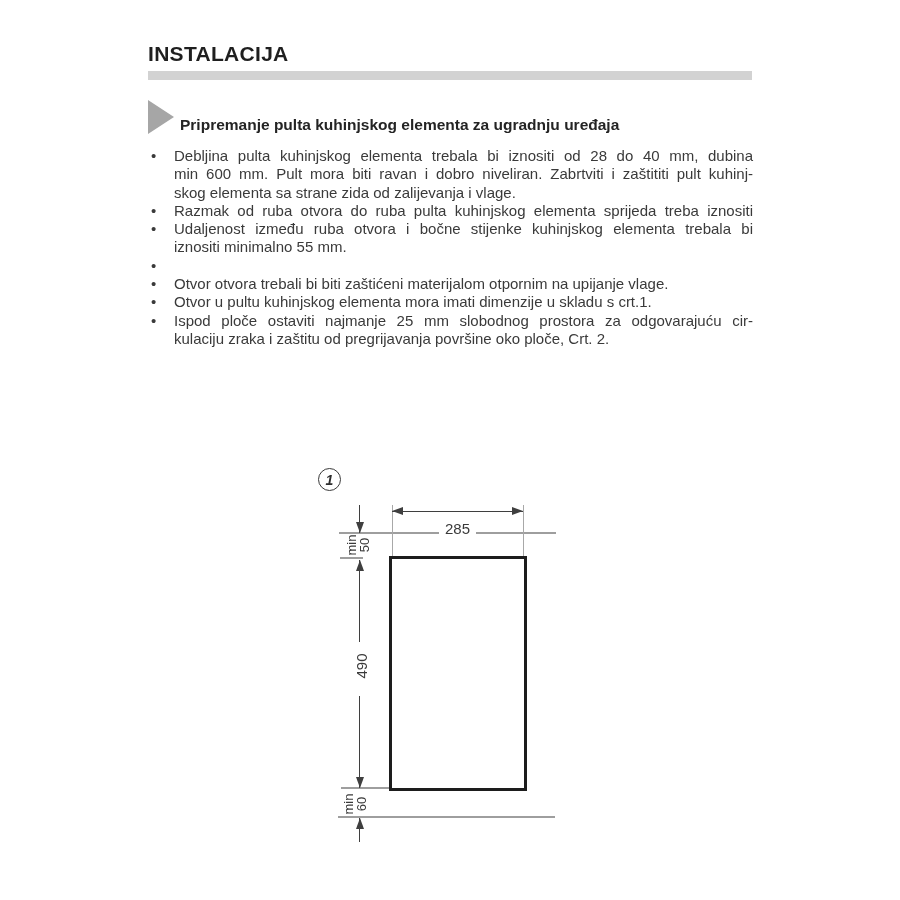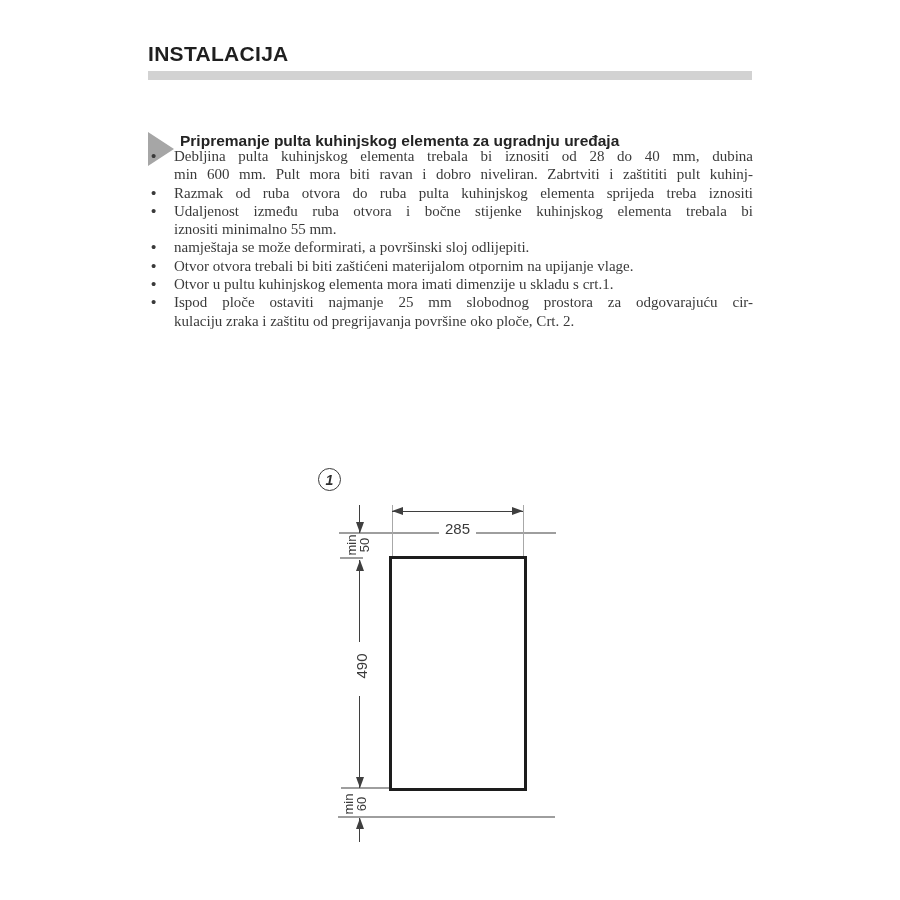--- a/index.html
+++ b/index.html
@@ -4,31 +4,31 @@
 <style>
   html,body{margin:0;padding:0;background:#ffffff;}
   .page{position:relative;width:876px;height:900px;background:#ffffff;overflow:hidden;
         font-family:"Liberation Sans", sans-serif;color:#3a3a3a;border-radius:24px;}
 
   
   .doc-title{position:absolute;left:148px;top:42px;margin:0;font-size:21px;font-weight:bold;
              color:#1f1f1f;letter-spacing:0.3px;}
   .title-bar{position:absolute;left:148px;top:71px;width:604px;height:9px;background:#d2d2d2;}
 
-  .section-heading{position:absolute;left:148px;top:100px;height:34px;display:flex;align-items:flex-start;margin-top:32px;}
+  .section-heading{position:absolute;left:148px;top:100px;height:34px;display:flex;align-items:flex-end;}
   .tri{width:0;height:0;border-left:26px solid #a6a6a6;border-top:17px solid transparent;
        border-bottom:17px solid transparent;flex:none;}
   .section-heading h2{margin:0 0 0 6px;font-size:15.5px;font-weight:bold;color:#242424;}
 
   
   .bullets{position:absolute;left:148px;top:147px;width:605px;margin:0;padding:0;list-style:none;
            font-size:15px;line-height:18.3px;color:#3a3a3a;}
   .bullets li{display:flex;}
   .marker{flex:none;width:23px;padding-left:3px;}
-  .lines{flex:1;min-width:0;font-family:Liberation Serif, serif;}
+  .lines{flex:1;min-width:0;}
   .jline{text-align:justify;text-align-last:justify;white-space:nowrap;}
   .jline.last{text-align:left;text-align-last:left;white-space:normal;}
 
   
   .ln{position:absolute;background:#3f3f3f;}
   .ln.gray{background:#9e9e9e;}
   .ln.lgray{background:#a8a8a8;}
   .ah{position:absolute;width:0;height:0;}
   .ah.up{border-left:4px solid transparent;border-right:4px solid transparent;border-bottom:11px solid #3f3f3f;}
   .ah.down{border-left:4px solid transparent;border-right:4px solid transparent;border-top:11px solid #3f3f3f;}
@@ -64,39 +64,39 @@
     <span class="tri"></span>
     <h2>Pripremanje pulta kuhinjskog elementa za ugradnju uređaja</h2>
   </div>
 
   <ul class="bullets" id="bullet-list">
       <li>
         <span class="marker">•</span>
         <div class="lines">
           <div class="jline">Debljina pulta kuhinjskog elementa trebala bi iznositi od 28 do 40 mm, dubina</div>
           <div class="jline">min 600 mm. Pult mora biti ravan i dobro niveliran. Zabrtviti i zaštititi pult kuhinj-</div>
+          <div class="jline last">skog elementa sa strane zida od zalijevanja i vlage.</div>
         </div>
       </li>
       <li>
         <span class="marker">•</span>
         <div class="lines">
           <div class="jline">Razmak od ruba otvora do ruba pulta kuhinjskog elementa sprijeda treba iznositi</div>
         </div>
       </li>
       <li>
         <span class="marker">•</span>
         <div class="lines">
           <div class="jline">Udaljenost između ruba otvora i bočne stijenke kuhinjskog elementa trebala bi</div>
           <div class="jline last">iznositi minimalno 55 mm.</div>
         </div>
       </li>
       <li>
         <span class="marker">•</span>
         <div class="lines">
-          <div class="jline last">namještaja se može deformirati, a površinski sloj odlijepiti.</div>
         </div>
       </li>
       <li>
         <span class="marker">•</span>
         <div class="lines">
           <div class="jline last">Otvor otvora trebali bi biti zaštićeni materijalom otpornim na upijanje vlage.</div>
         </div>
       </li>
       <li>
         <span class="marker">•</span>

+ + +

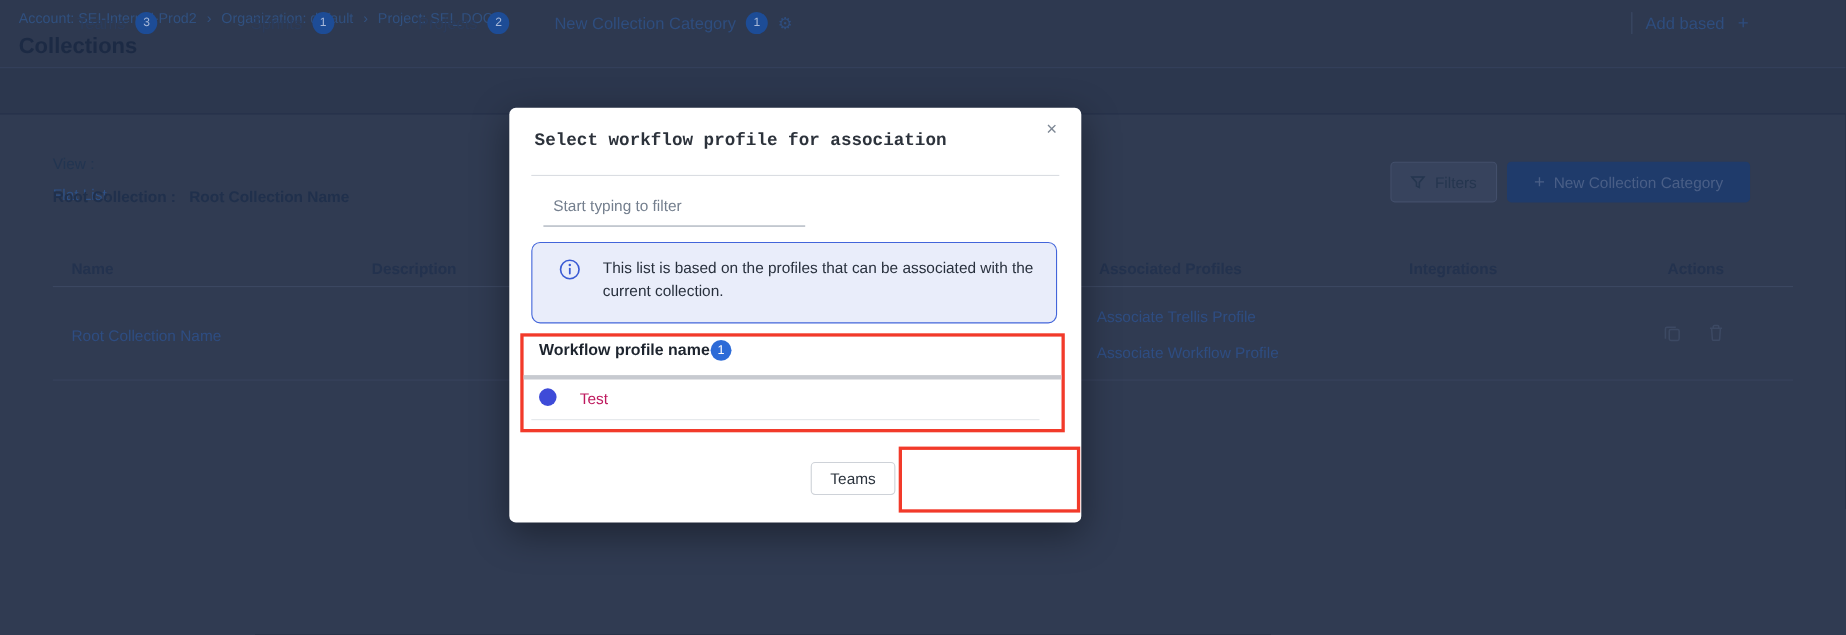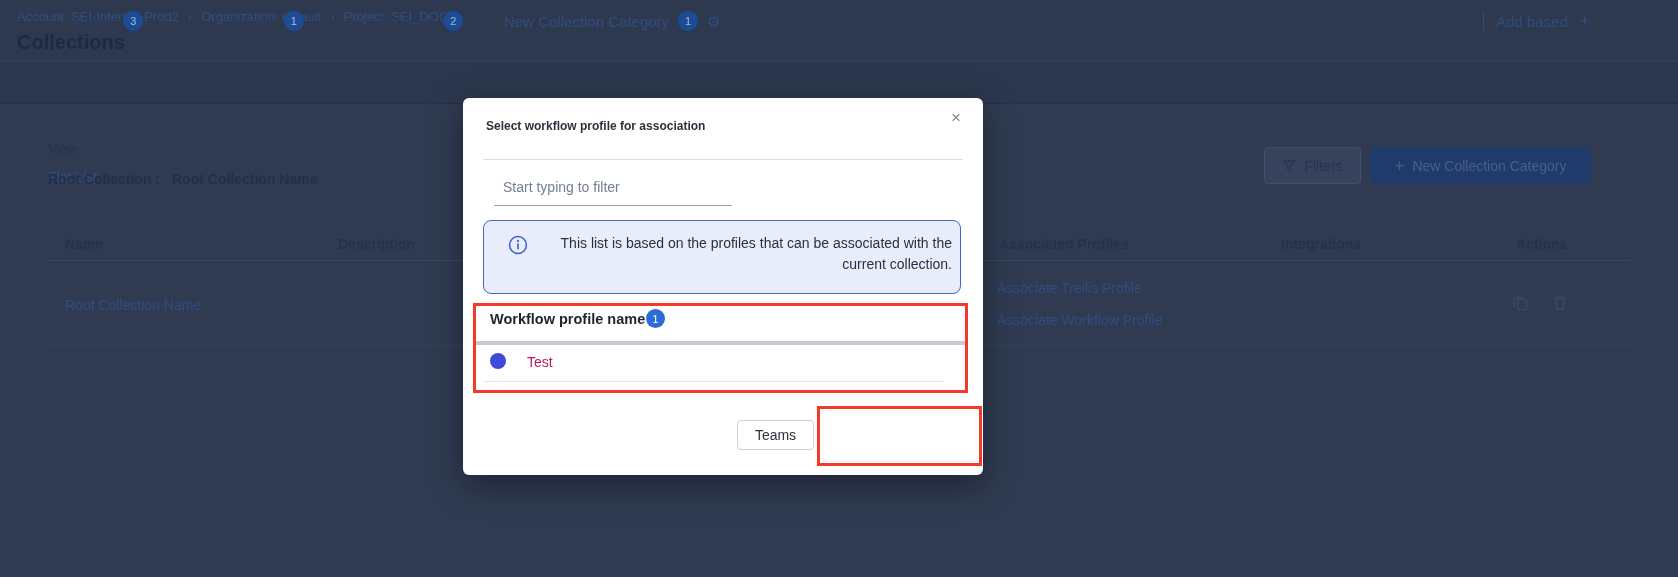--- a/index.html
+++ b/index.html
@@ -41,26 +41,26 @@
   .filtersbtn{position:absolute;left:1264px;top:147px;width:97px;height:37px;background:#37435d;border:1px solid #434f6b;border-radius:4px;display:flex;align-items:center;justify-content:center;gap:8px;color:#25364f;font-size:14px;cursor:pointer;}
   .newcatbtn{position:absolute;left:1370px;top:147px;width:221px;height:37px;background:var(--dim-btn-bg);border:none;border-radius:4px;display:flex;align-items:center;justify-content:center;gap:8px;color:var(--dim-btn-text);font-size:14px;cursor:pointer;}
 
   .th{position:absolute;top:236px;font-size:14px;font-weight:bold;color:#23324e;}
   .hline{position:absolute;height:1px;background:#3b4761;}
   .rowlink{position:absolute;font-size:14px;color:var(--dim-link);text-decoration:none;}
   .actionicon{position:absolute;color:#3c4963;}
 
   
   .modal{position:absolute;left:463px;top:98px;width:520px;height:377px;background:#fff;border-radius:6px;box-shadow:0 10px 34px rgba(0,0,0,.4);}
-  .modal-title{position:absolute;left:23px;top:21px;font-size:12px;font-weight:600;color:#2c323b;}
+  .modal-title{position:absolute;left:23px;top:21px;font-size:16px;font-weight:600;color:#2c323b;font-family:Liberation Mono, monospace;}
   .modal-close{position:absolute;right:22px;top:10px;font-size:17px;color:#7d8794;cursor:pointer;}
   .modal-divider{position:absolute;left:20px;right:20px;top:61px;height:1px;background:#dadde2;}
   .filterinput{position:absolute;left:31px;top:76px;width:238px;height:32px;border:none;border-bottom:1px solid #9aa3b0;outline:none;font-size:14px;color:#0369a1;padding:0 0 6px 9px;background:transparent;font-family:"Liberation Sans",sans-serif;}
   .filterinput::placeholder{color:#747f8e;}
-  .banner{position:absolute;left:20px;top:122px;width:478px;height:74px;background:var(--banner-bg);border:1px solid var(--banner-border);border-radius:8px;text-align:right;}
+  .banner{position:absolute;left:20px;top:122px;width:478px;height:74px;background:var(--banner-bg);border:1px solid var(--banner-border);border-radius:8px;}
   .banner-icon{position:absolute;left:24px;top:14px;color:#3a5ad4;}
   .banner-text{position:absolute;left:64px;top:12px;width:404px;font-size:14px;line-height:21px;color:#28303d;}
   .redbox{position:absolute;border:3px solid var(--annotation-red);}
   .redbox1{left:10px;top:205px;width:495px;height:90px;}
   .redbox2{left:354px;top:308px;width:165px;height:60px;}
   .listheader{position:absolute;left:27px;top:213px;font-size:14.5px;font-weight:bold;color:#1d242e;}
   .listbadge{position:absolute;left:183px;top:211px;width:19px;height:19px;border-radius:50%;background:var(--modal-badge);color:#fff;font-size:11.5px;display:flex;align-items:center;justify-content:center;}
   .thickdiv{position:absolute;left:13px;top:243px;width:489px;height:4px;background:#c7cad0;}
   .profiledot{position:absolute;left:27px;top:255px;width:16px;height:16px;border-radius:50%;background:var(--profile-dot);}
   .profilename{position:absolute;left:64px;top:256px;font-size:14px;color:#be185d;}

+ + +

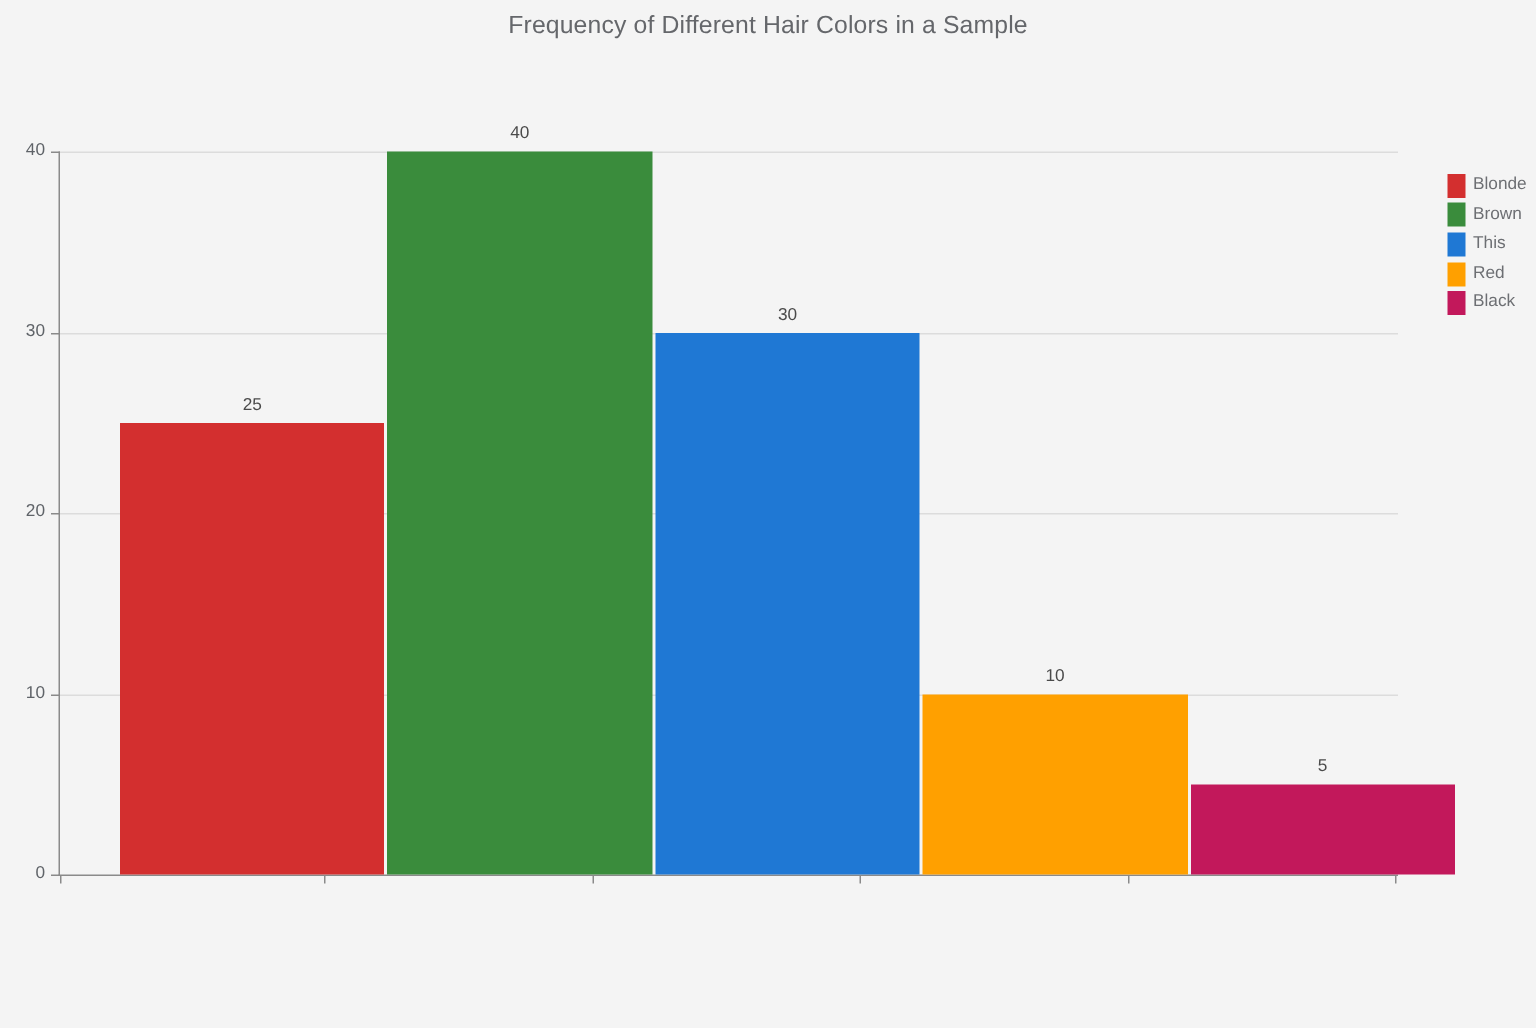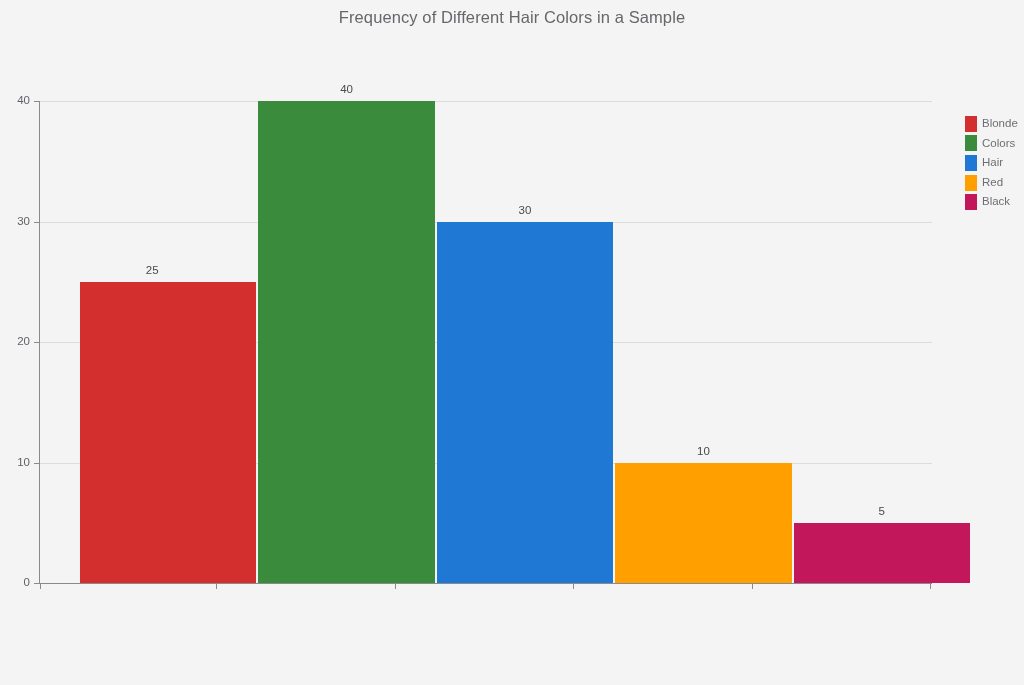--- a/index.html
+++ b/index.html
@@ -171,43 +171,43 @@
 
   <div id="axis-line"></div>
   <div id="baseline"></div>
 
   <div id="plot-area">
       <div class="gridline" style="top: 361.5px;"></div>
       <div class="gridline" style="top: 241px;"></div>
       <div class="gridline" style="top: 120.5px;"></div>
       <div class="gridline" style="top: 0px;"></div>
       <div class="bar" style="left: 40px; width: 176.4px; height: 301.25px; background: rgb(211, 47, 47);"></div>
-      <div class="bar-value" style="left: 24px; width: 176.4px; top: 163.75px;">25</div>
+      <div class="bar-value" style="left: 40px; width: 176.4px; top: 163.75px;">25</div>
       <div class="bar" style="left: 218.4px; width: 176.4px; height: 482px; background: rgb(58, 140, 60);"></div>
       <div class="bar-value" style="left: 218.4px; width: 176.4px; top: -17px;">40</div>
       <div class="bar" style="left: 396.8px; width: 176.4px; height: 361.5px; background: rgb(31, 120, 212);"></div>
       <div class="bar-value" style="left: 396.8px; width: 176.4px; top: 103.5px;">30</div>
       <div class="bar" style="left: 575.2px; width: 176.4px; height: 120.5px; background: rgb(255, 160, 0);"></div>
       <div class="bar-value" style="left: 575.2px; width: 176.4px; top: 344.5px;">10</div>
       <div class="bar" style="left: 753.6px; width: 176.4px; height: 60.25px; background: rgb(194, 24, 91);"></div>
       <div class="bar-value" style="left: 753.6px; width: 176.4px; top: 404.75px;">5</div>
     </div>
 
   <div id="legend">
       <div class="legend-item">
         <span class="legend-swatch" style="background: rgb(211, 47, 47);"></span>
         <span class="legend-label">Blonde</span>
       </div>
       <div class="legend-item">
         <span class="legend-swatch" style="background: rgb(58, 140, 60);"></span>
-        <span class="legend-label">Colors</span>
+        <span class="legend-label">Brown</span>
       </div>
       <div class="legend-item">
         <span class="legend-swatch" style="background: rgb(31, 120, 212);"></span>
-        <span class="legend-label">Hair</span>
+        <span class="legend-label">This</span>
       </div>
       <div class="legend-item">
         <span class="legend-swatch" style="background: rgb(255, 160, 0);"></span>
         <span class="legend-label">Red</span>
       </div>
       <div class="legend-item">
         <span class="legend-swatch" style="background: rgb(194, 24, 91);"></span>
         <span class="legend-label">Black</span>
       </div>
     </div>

+ + +

> _Task description_: Lines that contain the string "bottom" should be copied from the material above.

> _Answer_:
        border-bottom:17px solid transparent;flex:none;}
   .ah.up{border-left:4px solid transparent;border-right:4px solid transparent;border-bottom:11px solid #3f3f3f;}
   .filterinput{position:absolute;left:31px;top:76px;width:238px;height:32px;border:none;border-bottom:1px solid #9aa3b0;outline:none;font-size:14px;color:#0369a1;padding:0 0 6px 9px;background:transparent;font-family:"Liberation Sans",sans-serif;}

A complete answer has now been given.